[Opening Record extracts section]

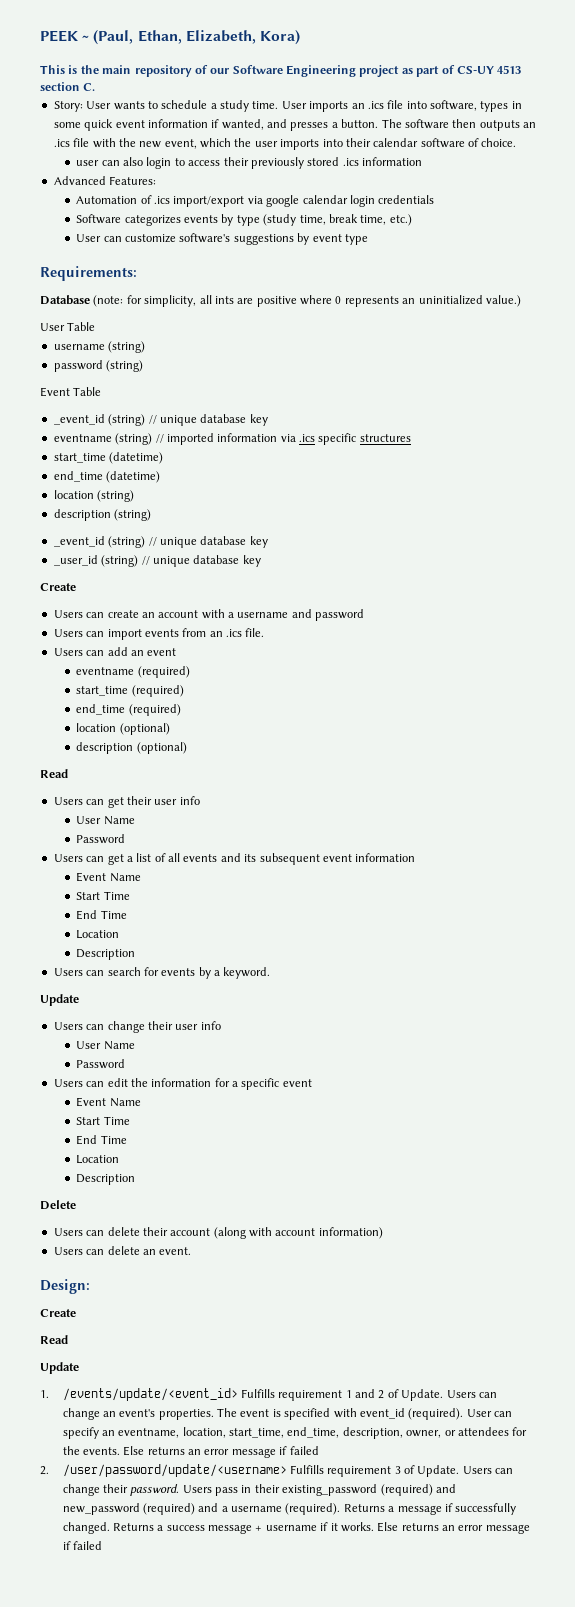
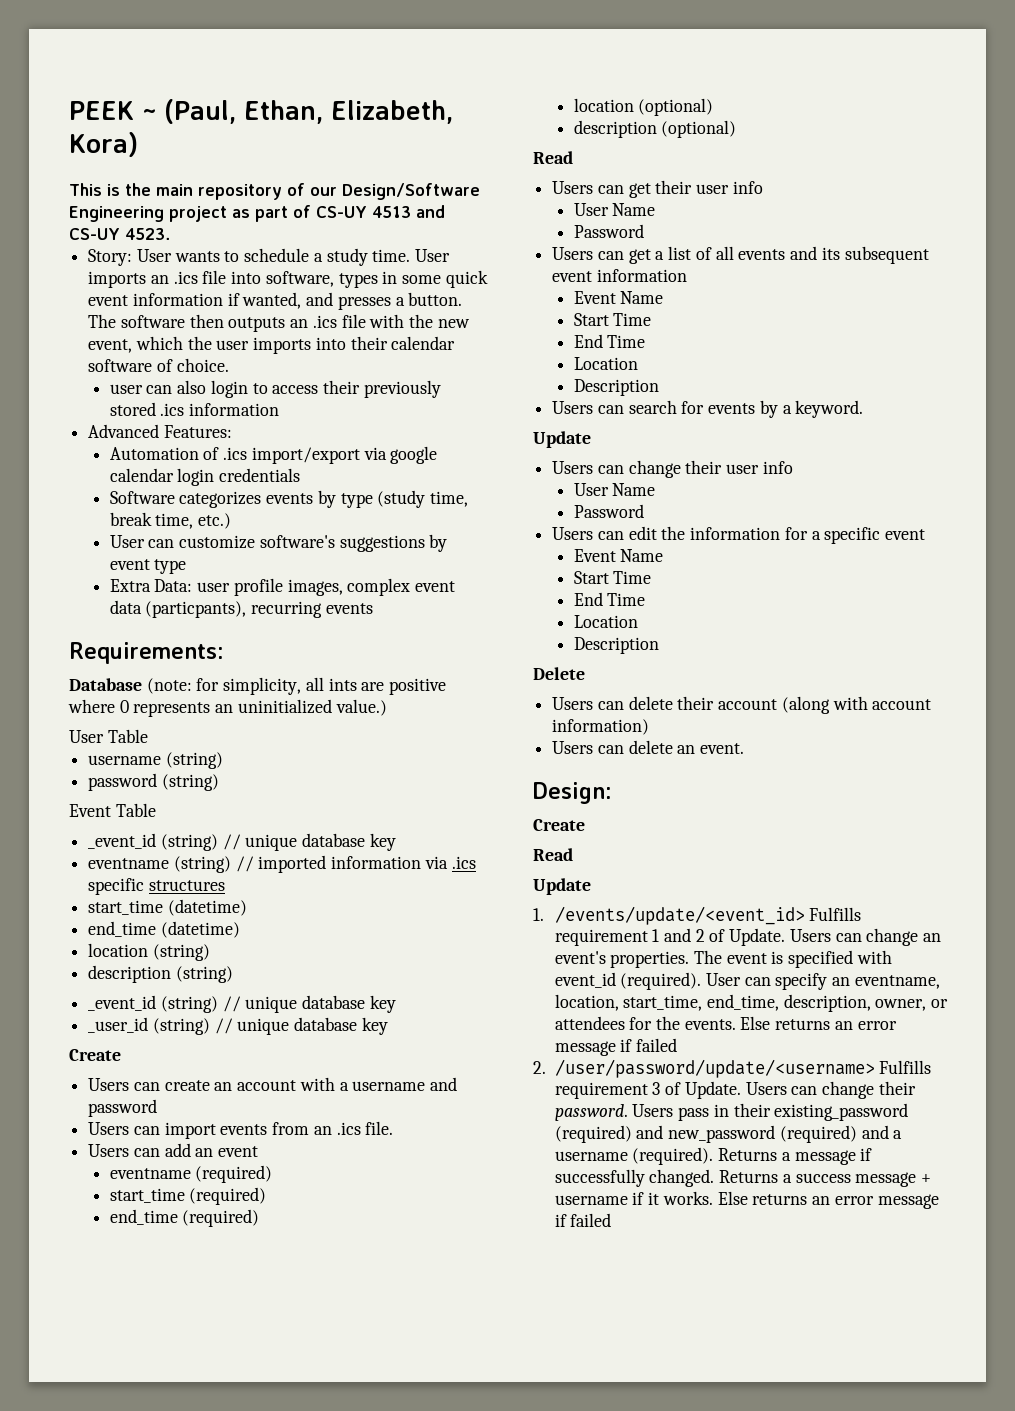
- This is the main repository of our Software Engineering project as part of CS-UY 4513 section C.
+ This is the main repository of our Design/Software Engineering project as part of CS-UY 4513 and CS-UY 4523.
+ Extra Data: user profile images, complex event data (particpants), recurring events

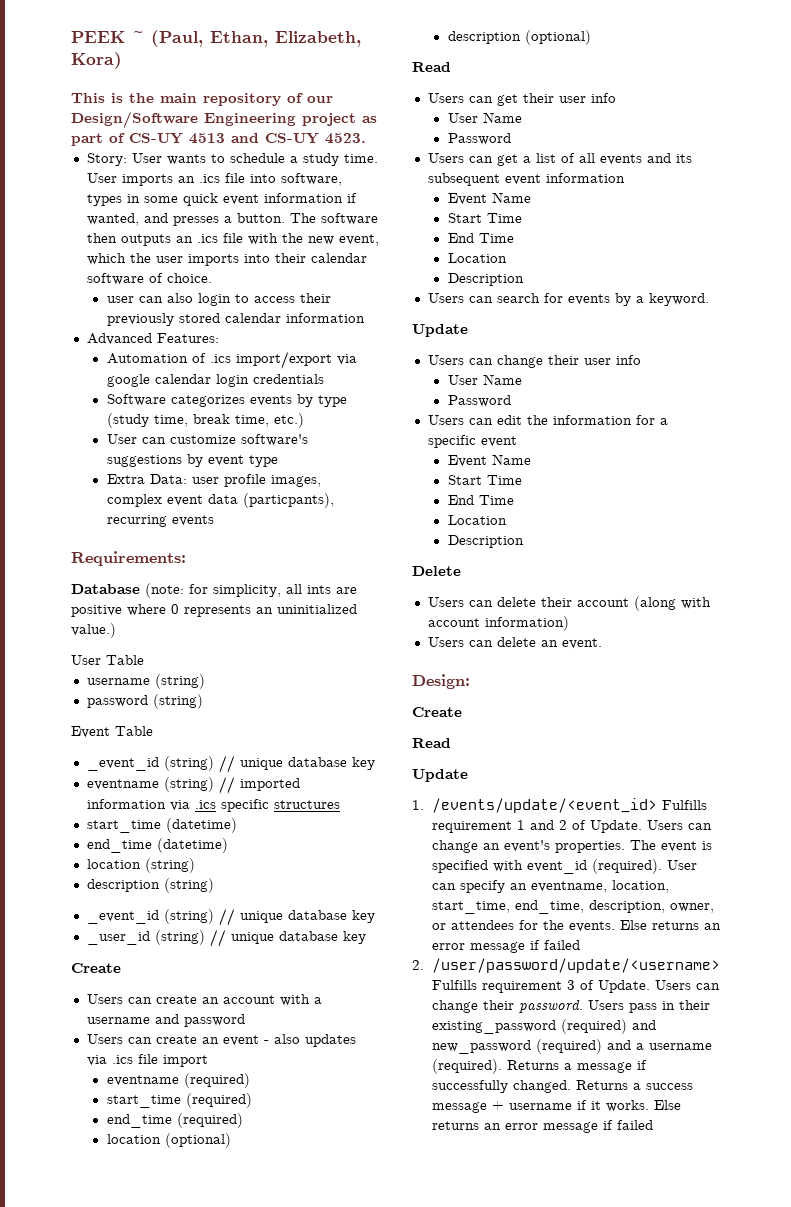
- user can also login to access their previously stored .ics information
+ user can also login to access their previously stored calendar information
- Users can import events from an .ics file.
- Users can add an event
+ Users can create an event - also updates via .ics file import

[Closing Record extracts section]

With the pictures removed, print only the lines starting at the line that has "and CS-UY 4523." and ending at the line that has "stored calendar information", both ends included, exactly as they stand above.

+ This is the main repository of our Design/Software Engineering project as part of CS-UY 4513 and CS-UY 4523.
+ Extra Data: user profile images, complex event data (particpants), recurring events

- user can also login to access their previously stored .ics information
+ user can also login to access their previously stored calendar information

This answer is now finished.